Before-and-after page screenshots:

════

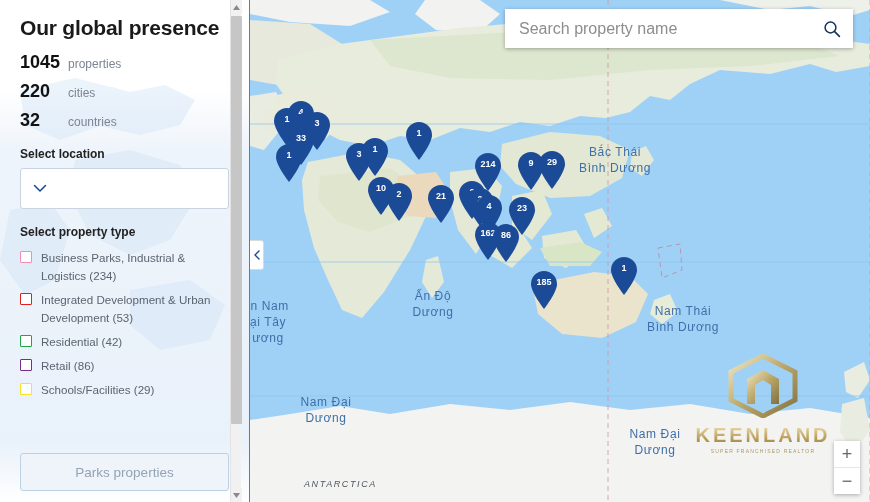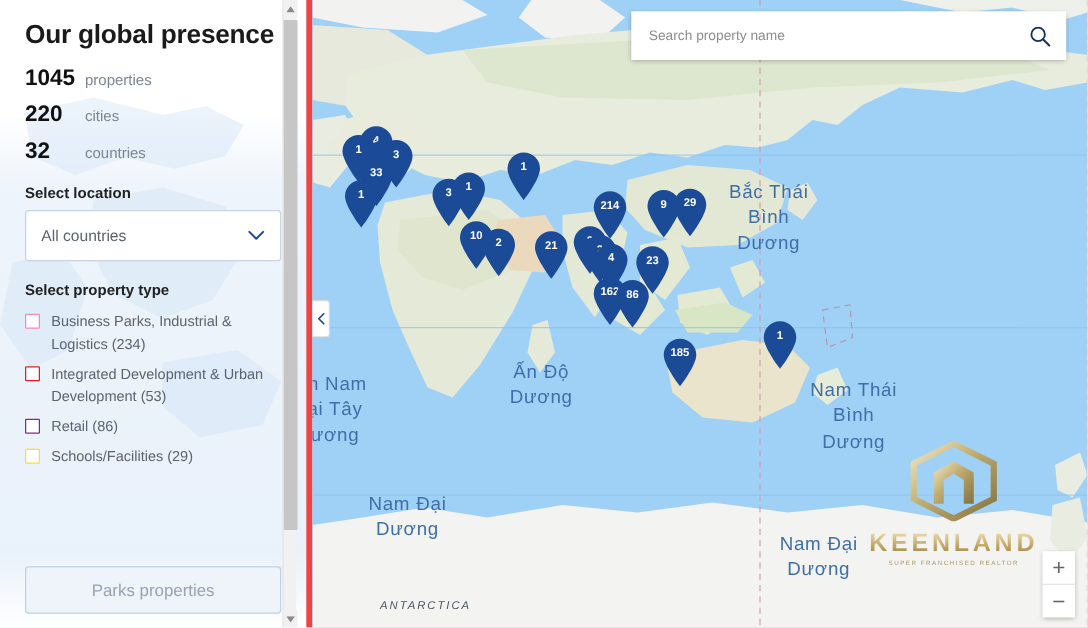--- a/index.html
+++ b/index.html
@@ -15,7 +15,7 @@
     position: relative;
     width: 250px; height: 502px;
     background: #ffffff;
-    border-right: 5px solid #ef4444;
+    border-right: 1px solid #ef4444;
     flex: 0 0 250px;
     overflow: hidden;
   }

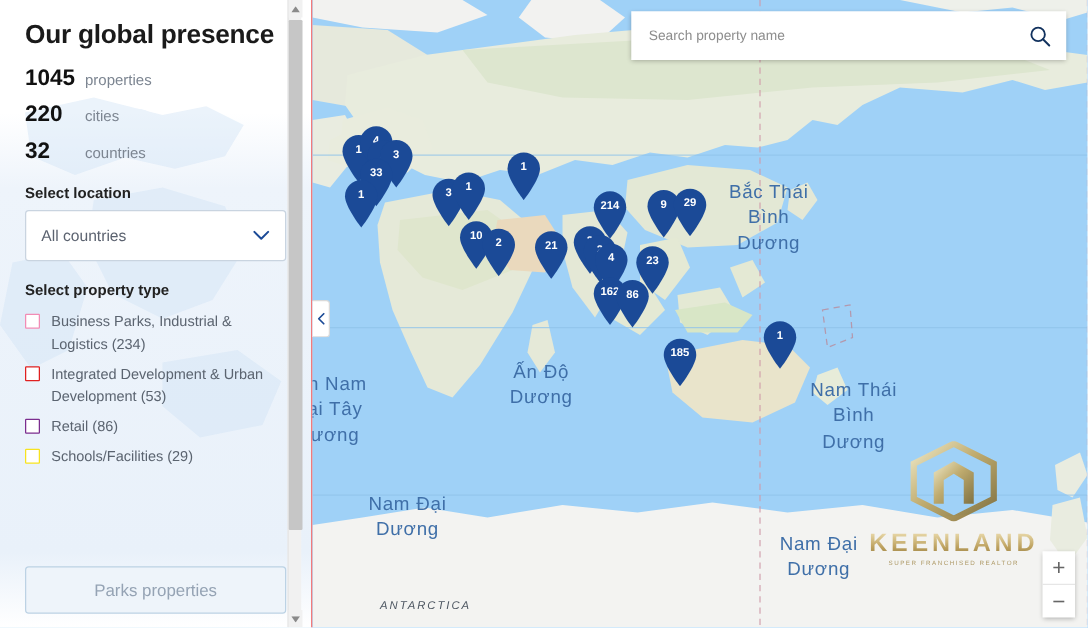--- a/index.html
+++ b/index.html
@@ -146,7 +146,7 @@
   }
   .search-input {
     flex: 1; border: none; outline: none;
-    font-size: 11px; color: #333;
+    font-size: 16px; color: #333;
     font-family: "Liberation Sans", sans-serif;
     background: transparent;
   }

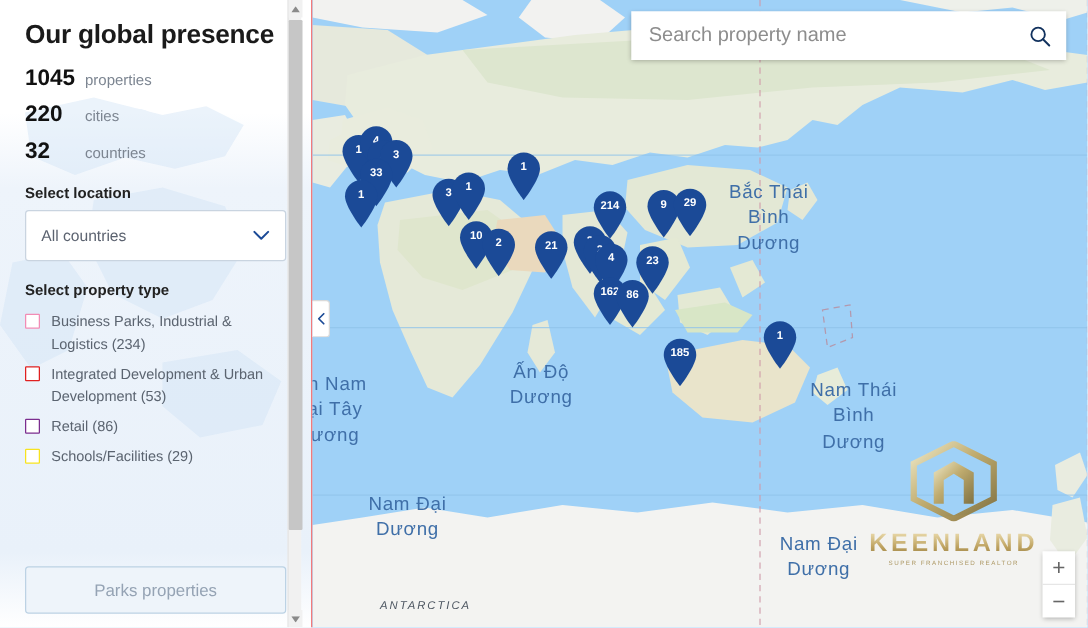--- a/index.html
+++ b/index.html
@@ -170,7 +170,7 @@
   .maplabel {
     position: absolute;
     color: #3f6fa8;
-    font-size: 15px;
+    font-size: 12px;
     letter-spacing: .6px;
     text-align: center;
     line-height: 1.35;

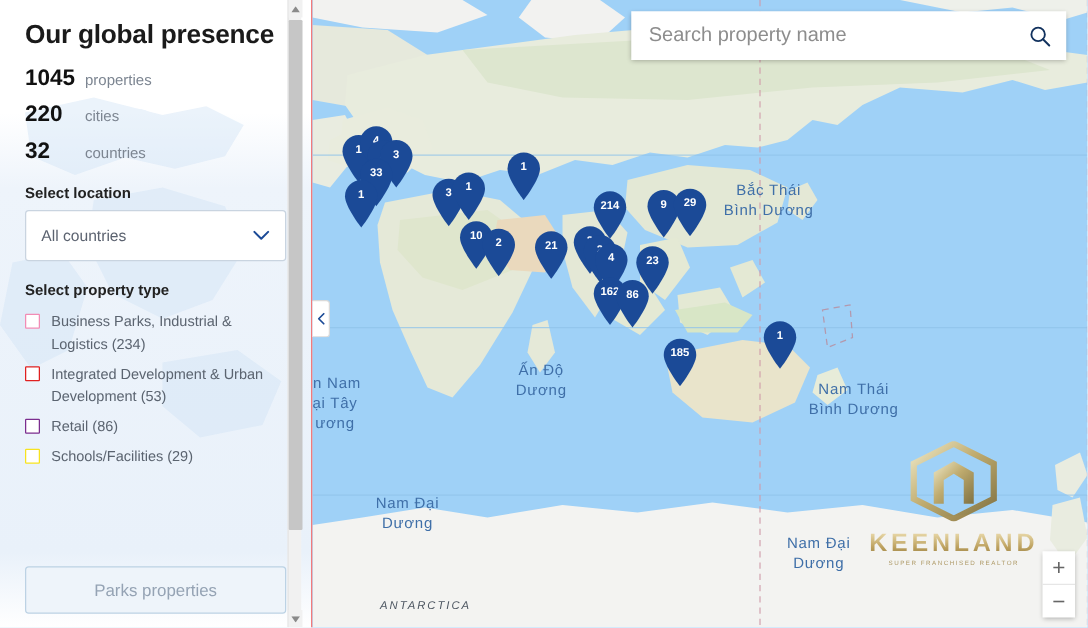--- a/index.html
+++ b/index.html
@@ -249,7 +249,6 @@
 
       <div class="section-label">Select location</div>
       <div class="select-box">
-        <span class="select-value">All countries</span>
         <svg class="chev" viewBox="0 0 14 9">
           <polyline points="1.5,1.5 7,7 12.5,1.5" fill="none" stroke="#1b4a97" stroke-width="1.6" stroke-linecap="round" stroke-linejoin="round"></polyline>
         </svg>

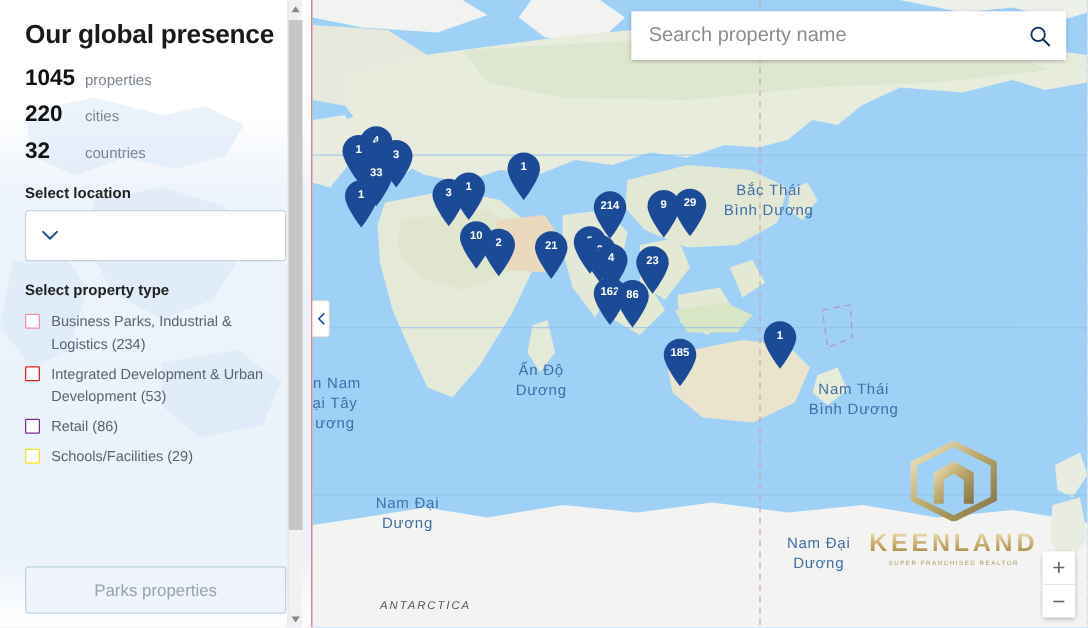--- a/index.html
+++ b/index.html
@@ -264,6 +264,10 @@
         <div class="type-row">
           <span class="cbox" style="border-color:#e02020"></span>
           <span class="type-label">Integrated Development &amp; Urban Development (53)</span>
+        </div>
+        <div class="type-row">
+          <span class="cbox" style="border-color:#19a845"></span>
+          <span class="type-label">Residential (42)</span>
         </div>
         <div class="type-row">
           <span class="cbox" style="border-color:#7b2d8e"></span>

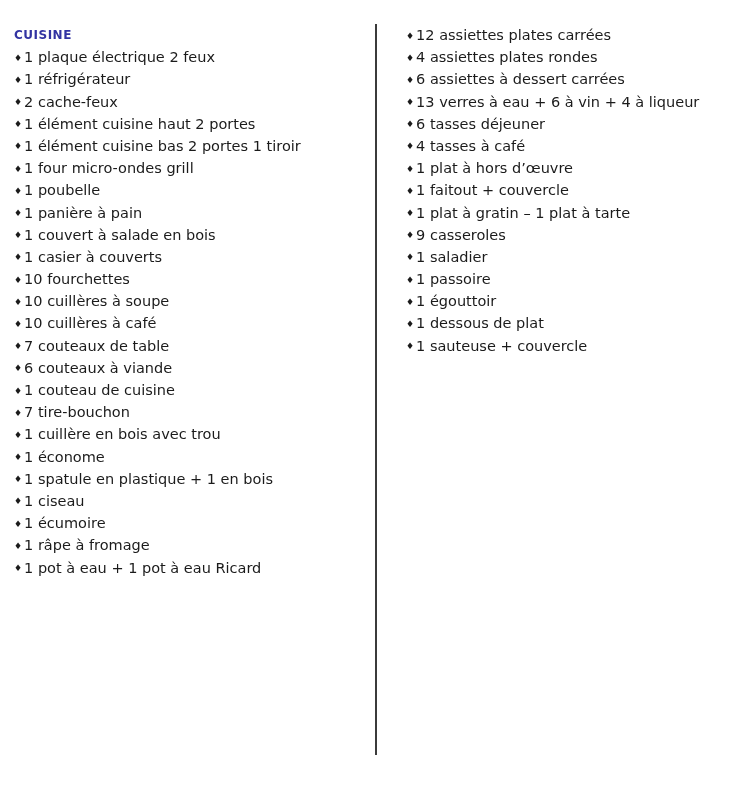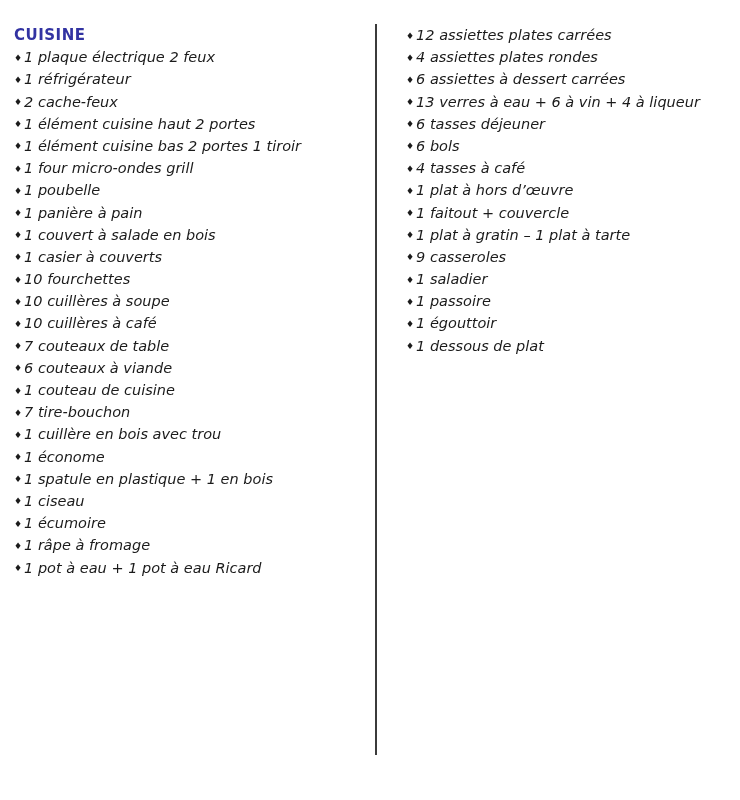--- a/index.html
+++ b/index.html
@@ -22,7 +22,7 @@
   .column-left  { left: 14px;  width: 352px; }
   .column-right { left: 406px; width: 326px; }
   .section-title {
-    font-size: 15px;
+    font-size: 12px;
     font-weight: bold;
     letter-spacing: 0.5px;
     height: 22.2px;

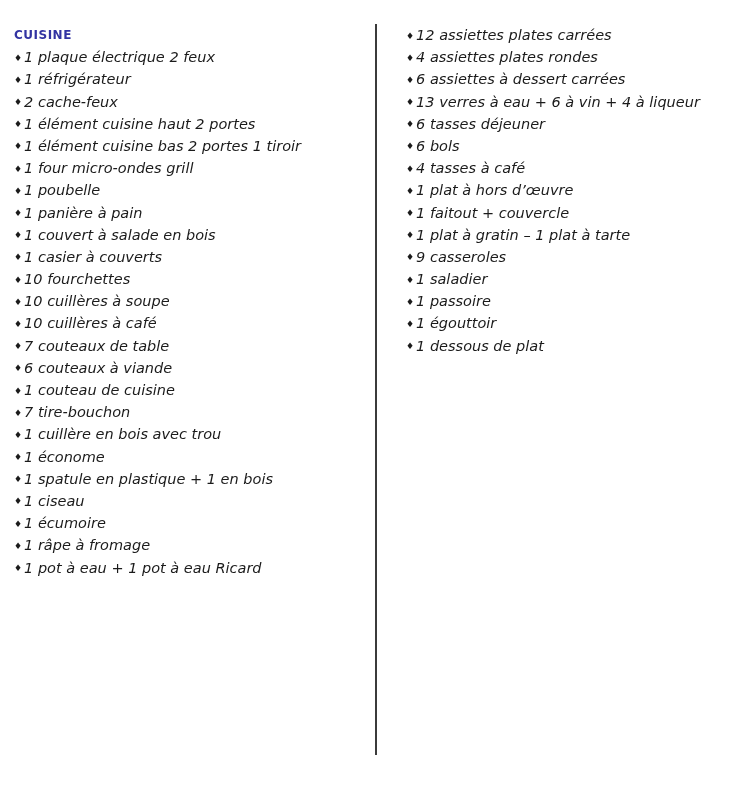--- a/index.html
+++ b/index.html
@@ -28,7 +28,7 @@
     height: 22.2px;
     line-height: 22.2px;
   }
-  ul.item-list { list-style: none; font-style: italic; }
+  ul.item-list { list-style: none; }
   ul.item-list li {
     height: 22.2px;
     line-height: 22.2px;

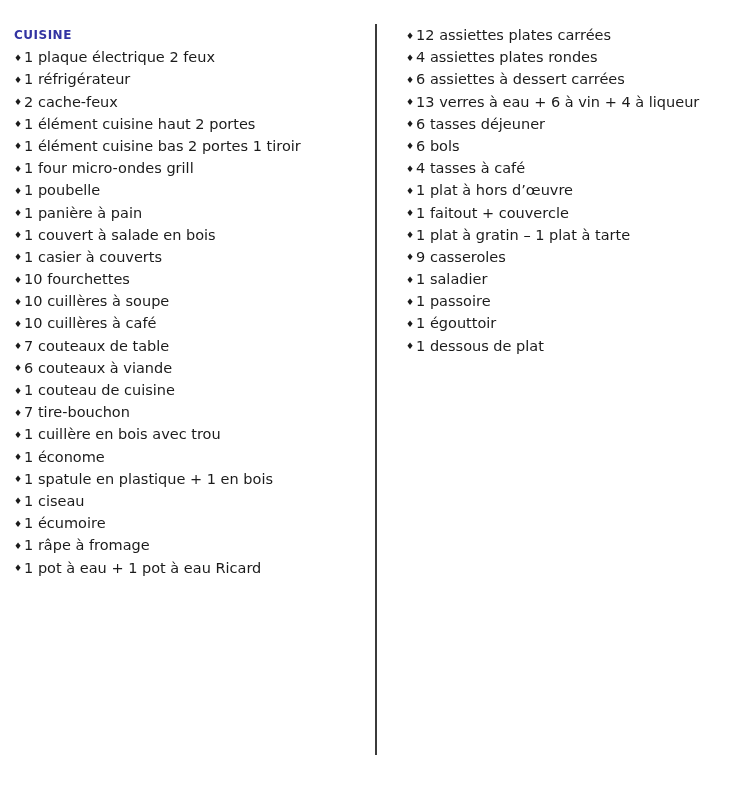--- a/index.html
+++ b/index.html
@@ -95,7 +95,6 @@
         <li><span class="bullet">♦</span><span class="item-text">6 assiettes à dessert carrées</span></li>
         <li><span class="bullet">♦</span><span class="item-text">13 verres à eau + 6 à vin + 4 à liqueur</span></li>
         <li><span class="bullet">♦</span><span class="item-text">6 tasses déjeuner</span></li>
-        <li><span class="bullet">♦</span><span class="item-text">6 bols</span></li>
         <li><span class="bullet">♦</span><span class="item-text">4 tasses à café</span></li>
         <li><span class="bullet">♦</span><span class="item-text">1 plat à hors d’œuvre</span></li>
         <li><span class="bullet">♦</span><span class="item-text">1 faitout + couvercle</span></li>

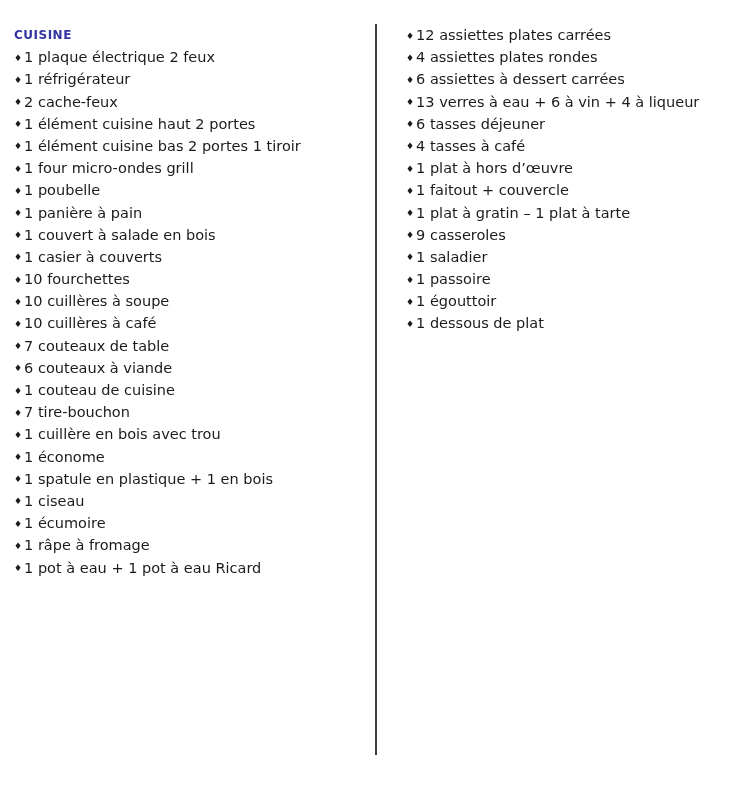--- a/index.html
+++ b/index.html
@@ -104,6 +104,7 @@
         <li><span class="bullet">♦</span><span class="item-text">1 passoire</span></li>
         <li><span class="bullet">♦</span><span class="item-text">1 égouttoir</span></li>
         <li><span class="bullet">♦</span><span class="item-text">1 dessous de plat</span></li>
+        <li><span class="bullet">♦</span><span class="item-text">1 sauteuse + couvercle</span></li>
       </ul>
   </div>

════

PROBLEM: Could you restate all of the data above word for word and skip every picture?

RESPONSE BELOW:
--- a/index.html
+++ b/index.html
@@ -15,7 +15,7 @@
     position: relative;
     width: 250px; height: 502px;
     background: #ffffff;
-    border-right: 5px solid #ef4444;
+    border-right: 1px solid #ef4444;
     flex: 0 0 250px;
     overflow: hidden;
   }

--- a/index.html
+++ b/index.html
@@ -146,7 +146,7 @@
   }
   .search-input {
     flex: 1; border: none; outline: none;
-    font-size: 11px; color: #333;
+    font-size: 16px; color: #333;
     font-family: "Liberation Sans", sans-serif;
     background: transparent;
   }

--- a/index.html
+++ b/index.html
@@ -170,7 +170,7 @@
   .maplabel {
     position: absolute;
     color: #3f6fa8;
-    font-size: 15px;
+    font-size: 12px;
     letter-spacing: .6px;
     text-align: center;
     line-height: 1.35;

--- a/index.html
+++ b/index.html
@@ -249,7 +249,6 @@
 
       <div class="section-label">Select location</div>
       <div class="select-box">
-        <span class="select-value">All countries</span>
         <svg class="chev" viewBox="0 0 14 9">
           <polyline points="1.5,1.5 7,7 12.5,1.5" fill="none" stroke="#1b4a97" stroke-width="1.6" stroke-linecap="round" stroke-linejoin="round"></polyline>
         </svg>

--- a/index.html
+++ b/index.html
@@ -264,6 +264,10 @@
         <div class="type-row">
           <span class="cbox" style="border-color:#e02020"></span>
           <span class="type-label">Integrated Development &amp; Urban Development (53)</span>
+        </div>
+        <div class="type-row">
+          <span class="cbox" style="border-color:#19a845"></span>
+          <span class="type-label">Residential (42)</span>
         </div>
         <div class="type-row">
           <span class="cbox" style="border-color:#7b2d8e"></span>

--- a/index.html
+++ b/index.html
@@ -22,7 +22,7 @@
   .column-left  { left: 14px;  width: 352px; }
   .column-right { left: 406px; width: 326px; }
   .section-title {
-    font-size: 15px;
+    font-size: 12px;
     font-weight: bold;
     letter-spacing: 0.5px;
     height: 22.2px;

--- a/index.html
+++ b/index.html
@@ -28,7 +28,7 @@
     height: 22.2px;
     line-height: 22.2px;
   }
-  ul.item-list { list-style: none; font-style: italic; }
+  ul.item-list { list-style: none; }
   ul.item-list li {
     height: 22.2px;
     line-height: 22.2px;

--- a/index.html
+++ b/index.html
@@ -95,7 +95,6 @@
         <li><span class="bullet">♦</span><span class="item-text">6 assiettes à dessert carrées</span></li>
         <li><span class="bullet">♦</span><span class="item-text">13 verres à eau + 6 à vin + 4 à liqueur</span></li>
         <li><span class="bullet">♦</span><span class="item-text">6 tasses déjeuner</span></li>
-        <li><span class="bullet">♦</span><span class="item-text">6 bols</span></li>
         <li><span class="bullet">♦</span><span class="item-text">4 tasses à café</span></li>
         <li><span class="bullet">♦</span><span class="item-text">1 plat à hors d’œuvre</span></li>
         <li><span class="bullet">♦</span><span class="item-text">1 faitout + couvercle</span></li>

--- a/index.html
+++ b/index.html
@@ -104,6 +104,7 @@
         <li><span class="bullet">♦</span><span class="item-text">1 passoire</span></li>
         <li><span class="bullet">♦</span><span class="item-text">1 égouttoir</span></li>
         <li><span class="bullet">♦</span><span class="item-text">1 dessous de plat</span></li>
+        <li><span class="bullet">♦</span><span class="item-text">1 sauteuse + couvercle</span></li>
       </ul>
   </div>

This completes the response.